In the end, the headline sessions – Taslima Nasreen and the RSS this year, I suppose, as well as Suhel Seth being silenced by a panel of feminists when defending “mansplaining” – are never what you should go to JLF to see. The true virtue of JLF is the unexpected sessions, things apparently far removed from your world, which frequently turn out to be not so distant at all. For me, the great joy of JLF this year was the two sessions I attended with the brilliant British historian Neil MacGregor. Mr MacGregor, who runs the British Museum, has made a particular sort of history-telling his own: One which takes real, tangible objects, and uses them to create a vivid picture of life in the past. In one of his sessions, on Shakespeare’s world, he used images of such things as a cap, a fork, and a silver medal to bring Elizabethan theatre to life. But he ended with a picture of the Prince of Wales Museum in Mumbai (now, Chhatrapati Shivaji Maharaj Vastu Sangrahalaya), where Shakespeare’s First Folio goes on exhibition this week.
Then there was a little session in the smallest of JLF venues, where the archaeologist Barry Cunliffe explained his theory that the Celts developed not in Central Europe but along the Atlantic coast, and spread westward from there. As he led us through his reasoning, you were forced to reckon with the way that such assumptions about history change — and, again, realised that this wasn’t such a distant debate at all, since the ways that we can determine the origin and movements of the Indo-Europeans is a real, live, and intensely political issue in India today. That was a reminder that JLF, although an escape, isn’t about escapism. Like reading a book you weren’t prepared for, it can force you to revisit your preconceptions, and look at your existing problems differently. Whatever the antecedents and histories of some of its participants, that means it is, by definition, a liberal place with a liberal purpose.
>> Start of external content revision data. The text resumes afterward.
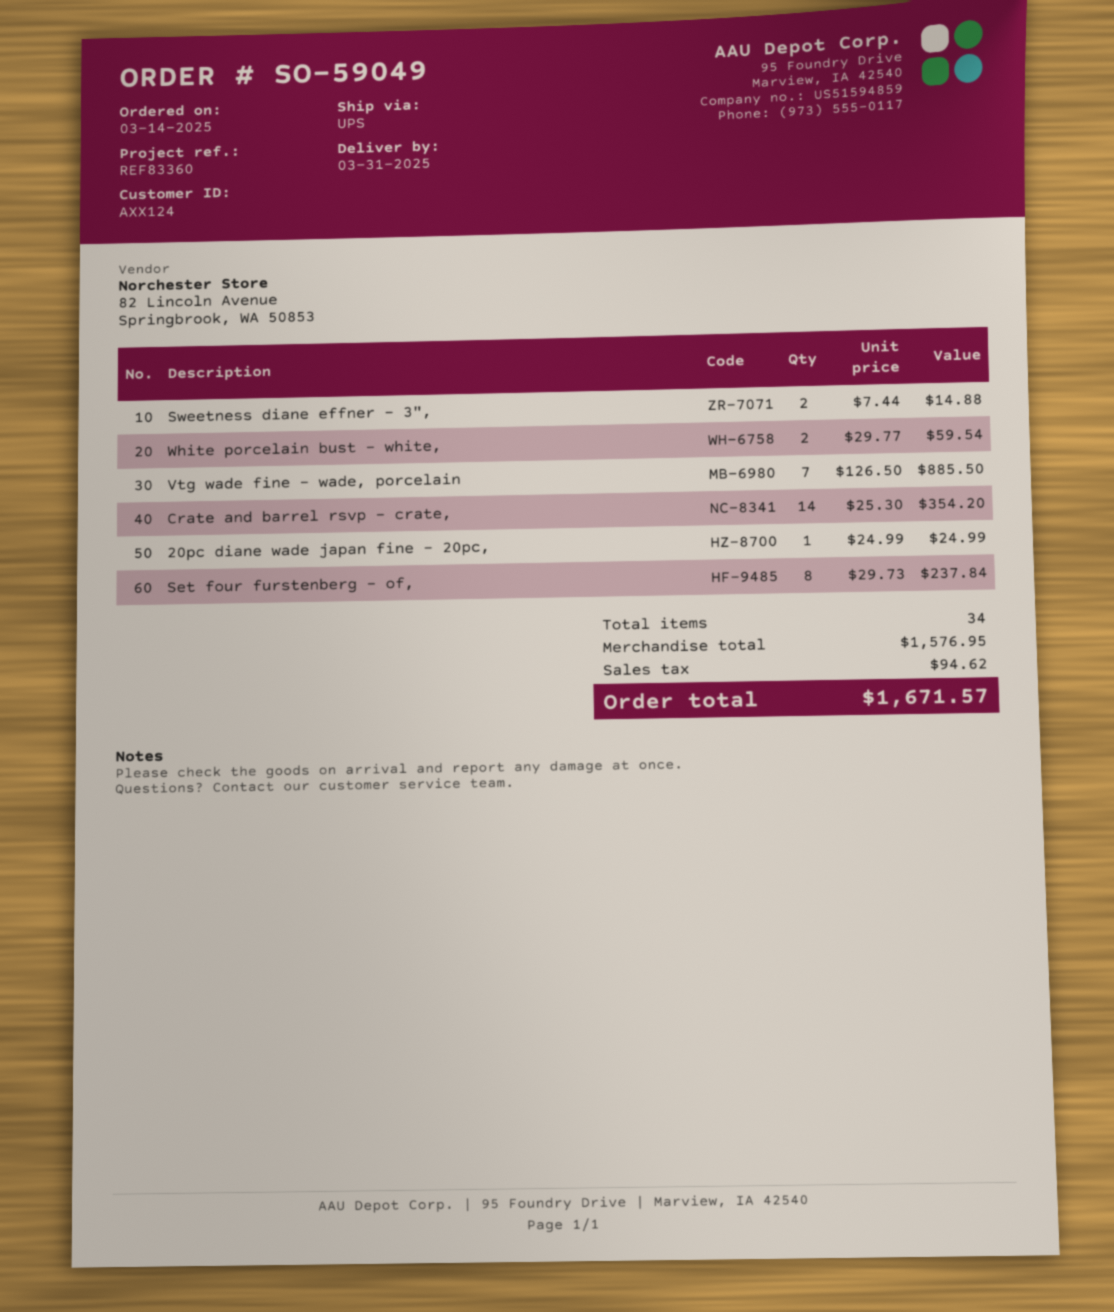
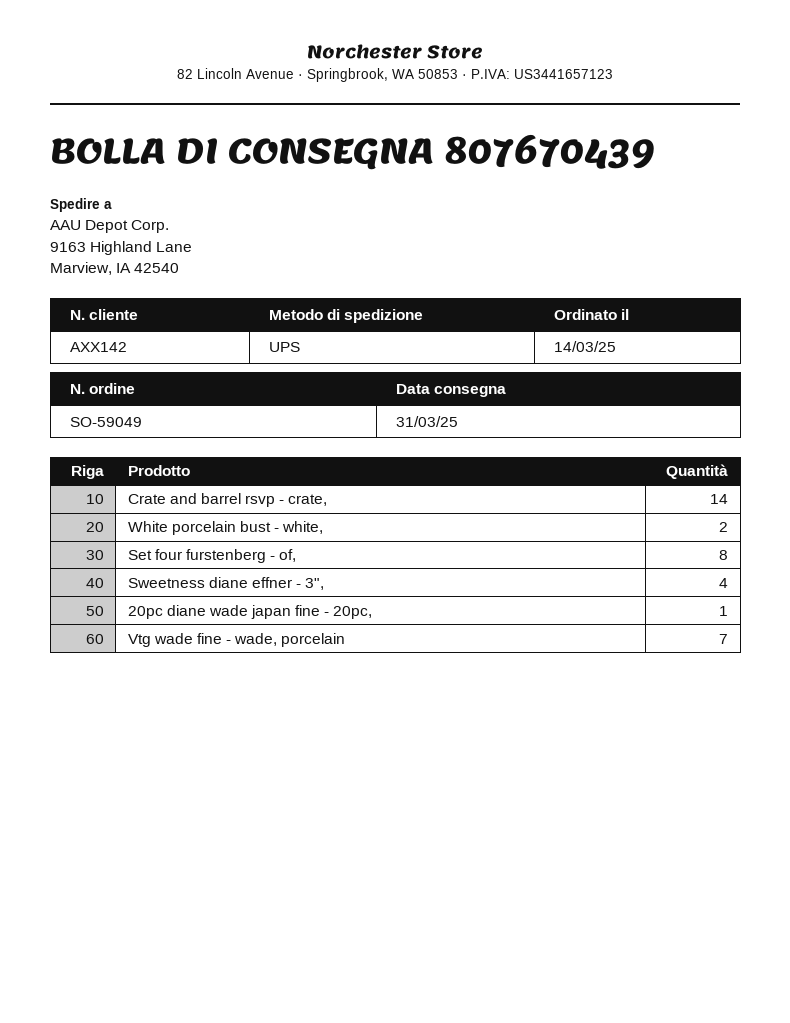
customer number: AXX124 -> AXX142
Sweetness diane effner - 3",: 2 -> 4

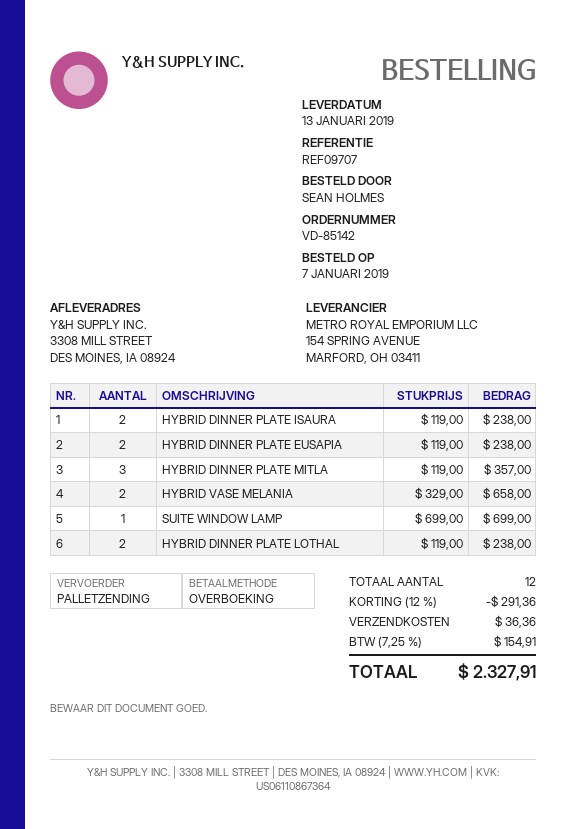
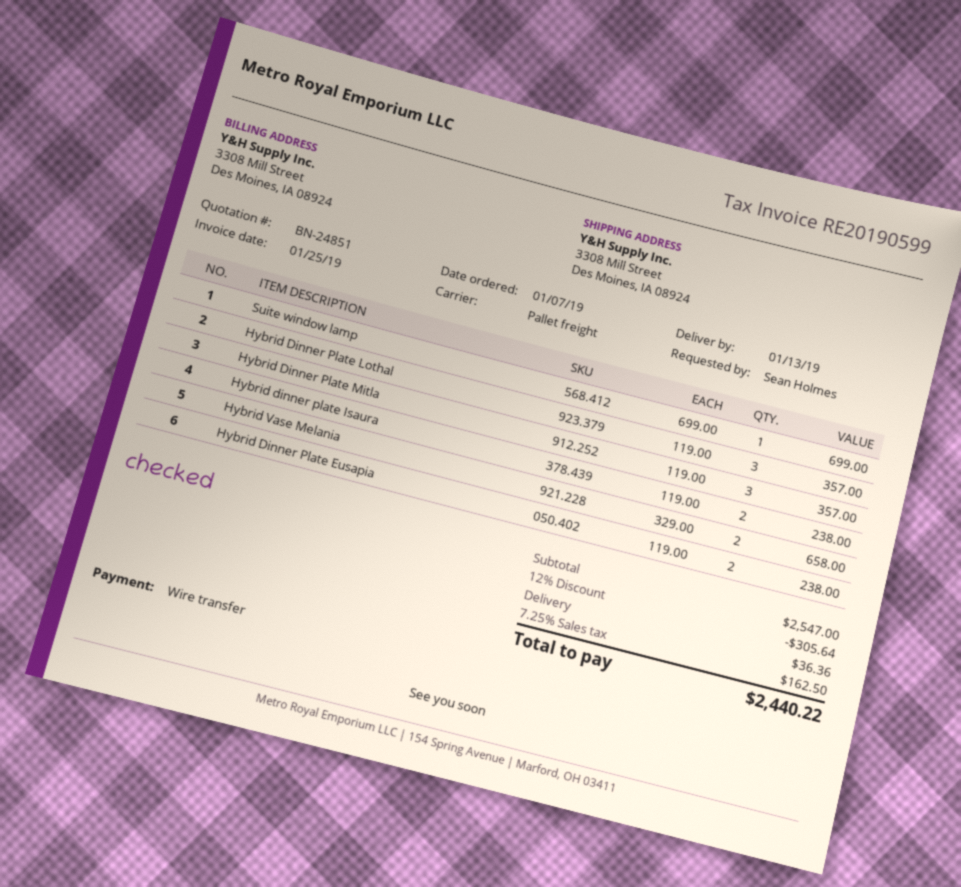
HYBRID DINNER PLATE LOTHAL: 2 x 119.00 = 238.00 -> 3 x 119.00 = 357.00
discount: 12% = 291.36 -> 12% = 305.64
tax: 7.25% = 154.91 -> 7.25% = 162.50
total: 2327.91 -> 2440.22

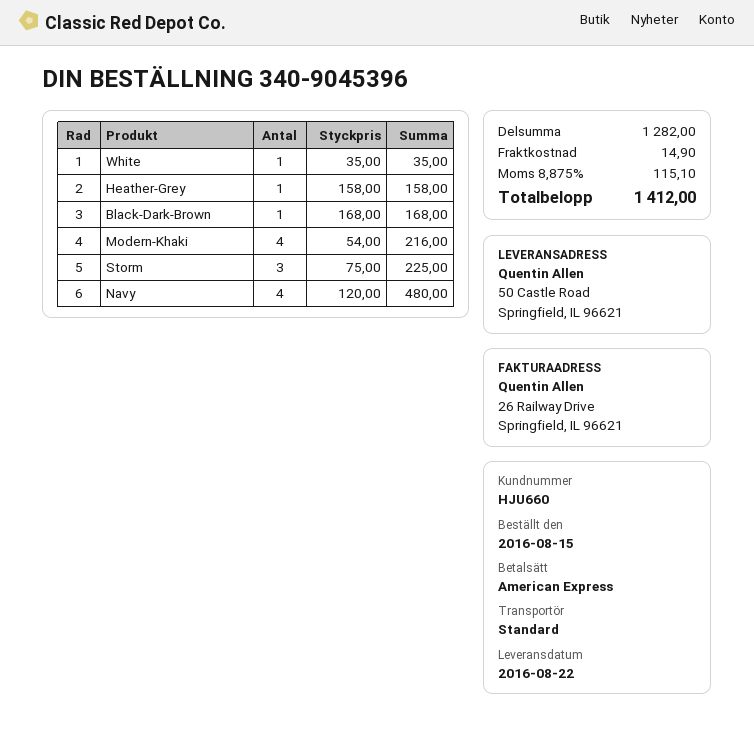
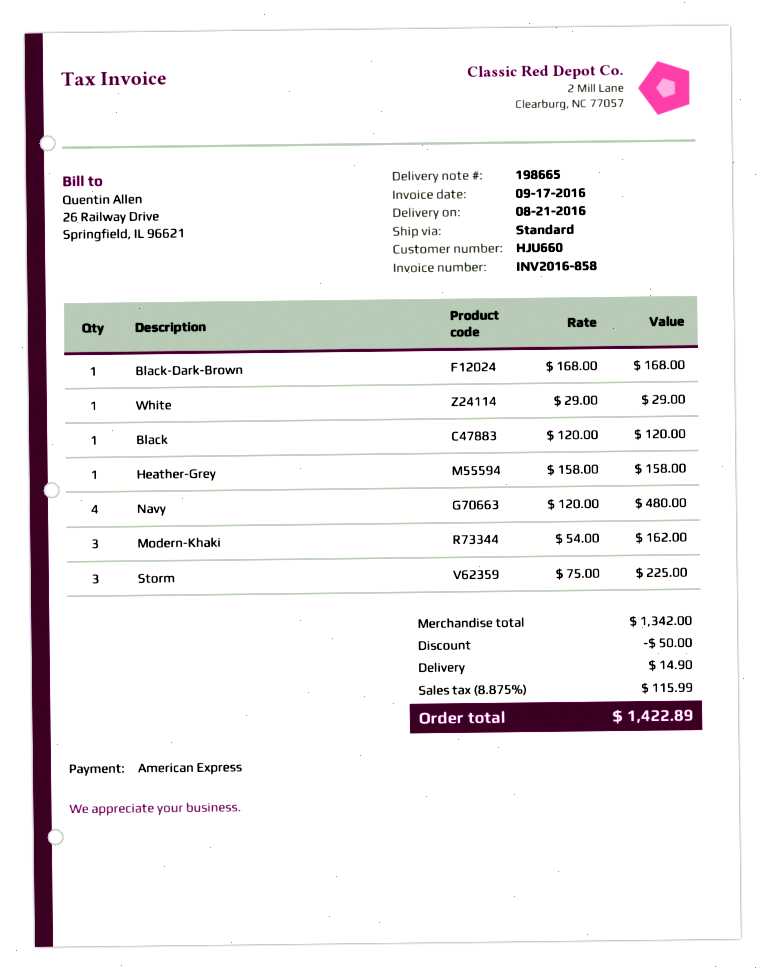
delivery date: 2016-08-22 -> 2016-08-21
White: 1 x 35.00 = 35.00 -> 1 x 29.00 = 29.00
Modern-Khaki: 4 x 54.00 = 216.00 -> 3 x 54.00 = 162.00
Black: none -> 1 x 120.00 = 120.00
subtotal: 1282.00 -> 1342.00
discount: none -> 50.00
tax: 8.875% = 115.10 -> 8.875% = 115.99
total: 1412.00 -> 1422.89

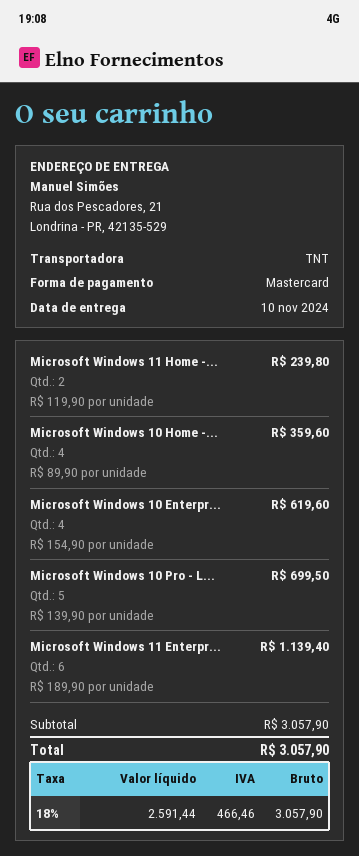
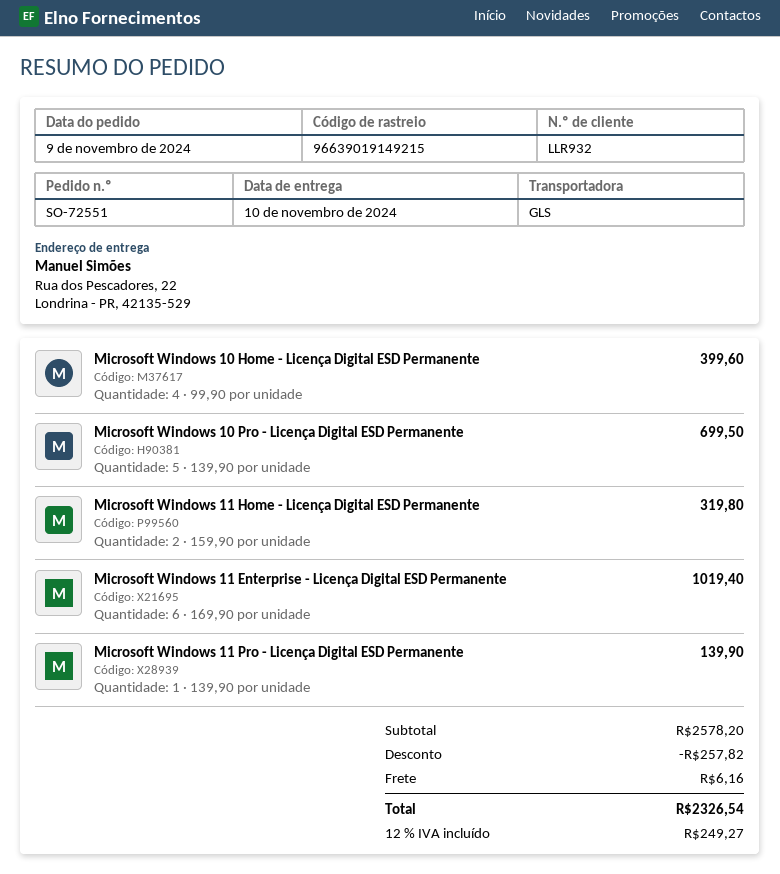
shipping method: TNT -> GLS
ship to: Rua dos Pescadores, 21, Londrina - PR, 42135-529 -> Rua dos Pescadores, 22, Londrina - PR, 42135-529
Microsoft Windows 11 Home -...: 2 x 119.90 = 239.80 -> 2 x 159.90 = 319.80
Microsoft Windows 10 Home -...: 4 x 89.90 = 359.60 -> 4 x 99.90 = 399.60
Microsoft Windows 10 Enterpr...: 4 x 154.90 = 619.60 -> none
Microsoft Windows 11 Enterpr...: 6 x 189.90 = 1139.40 -> 6 x 169.90 = 1019.40
Microsoft Windows 11 Pro - Licença Digital ESD Permanente: none -> 1 x 139.90 = 139.90
subtotal: 3057.90 -> 2578.20
discount: none -> 257.82
shipping: none -> 6.16
tax: 18% = 466.46 -> 12% = 249.27
total: 3057.90 -> 2326.54

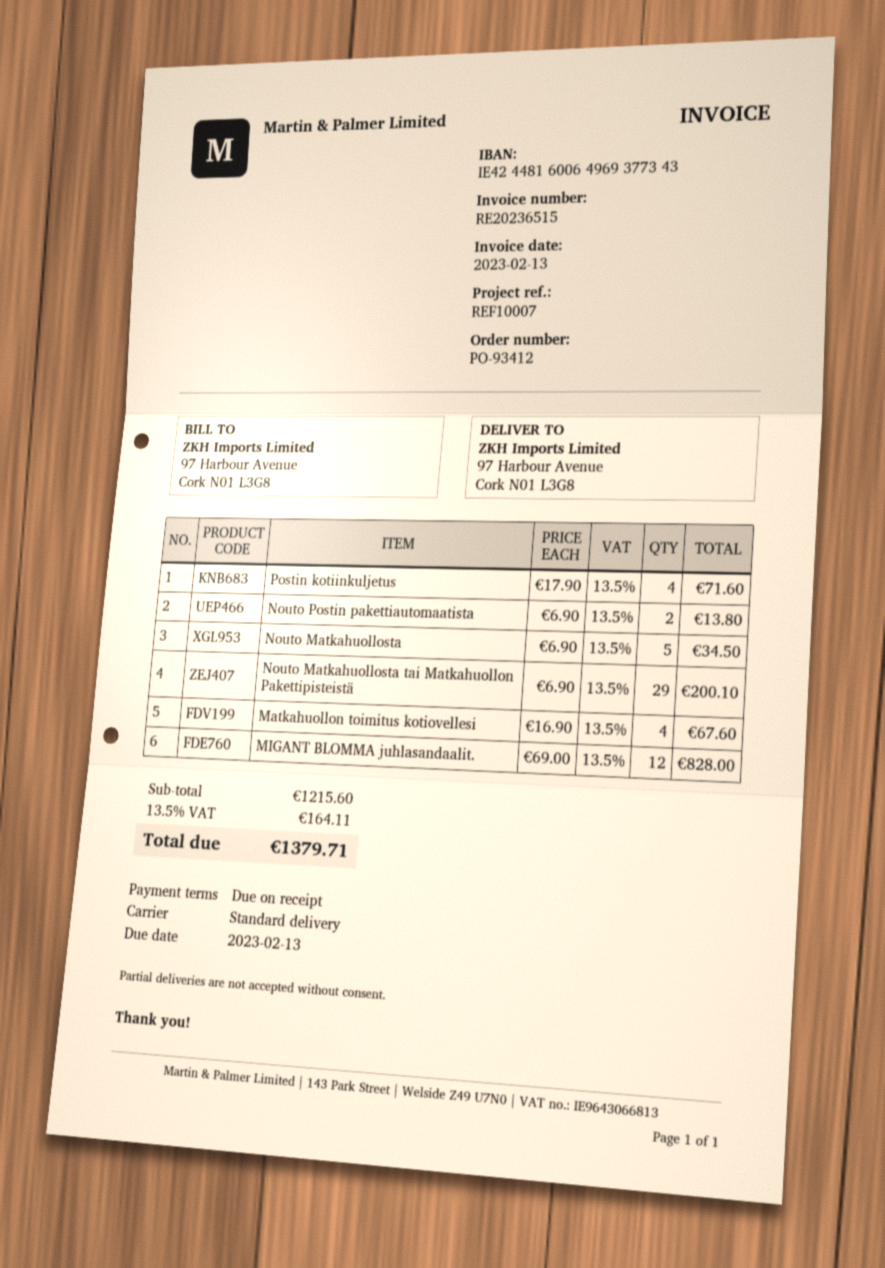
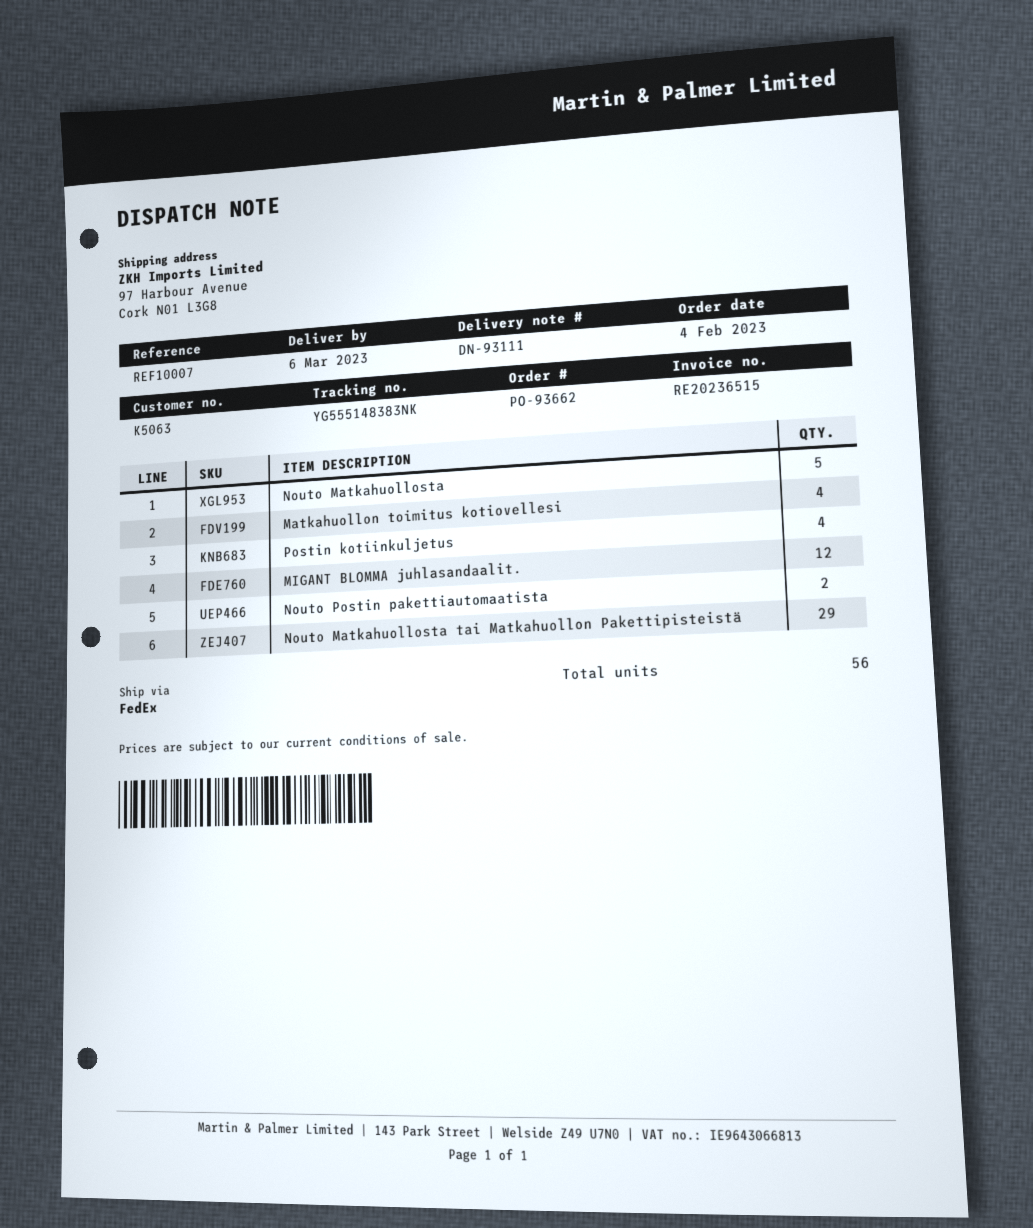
order number: PO-93412 -> PO-93662
shipping method: standard -> FedEx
It is, I suppose, still a little bit of the India we would want to build, even if it has people in it we cannot ever agree with.
I said earlier that we are sadly, sinfully distant from the India we would like to be. But, every year, for a few days in January, I see crowds of young people sit attentively through sessions on distant peoples and cultures. Perhaps all is not yet lost. Every year, I return from JLF with my hope in the possibility of that India a little renewed.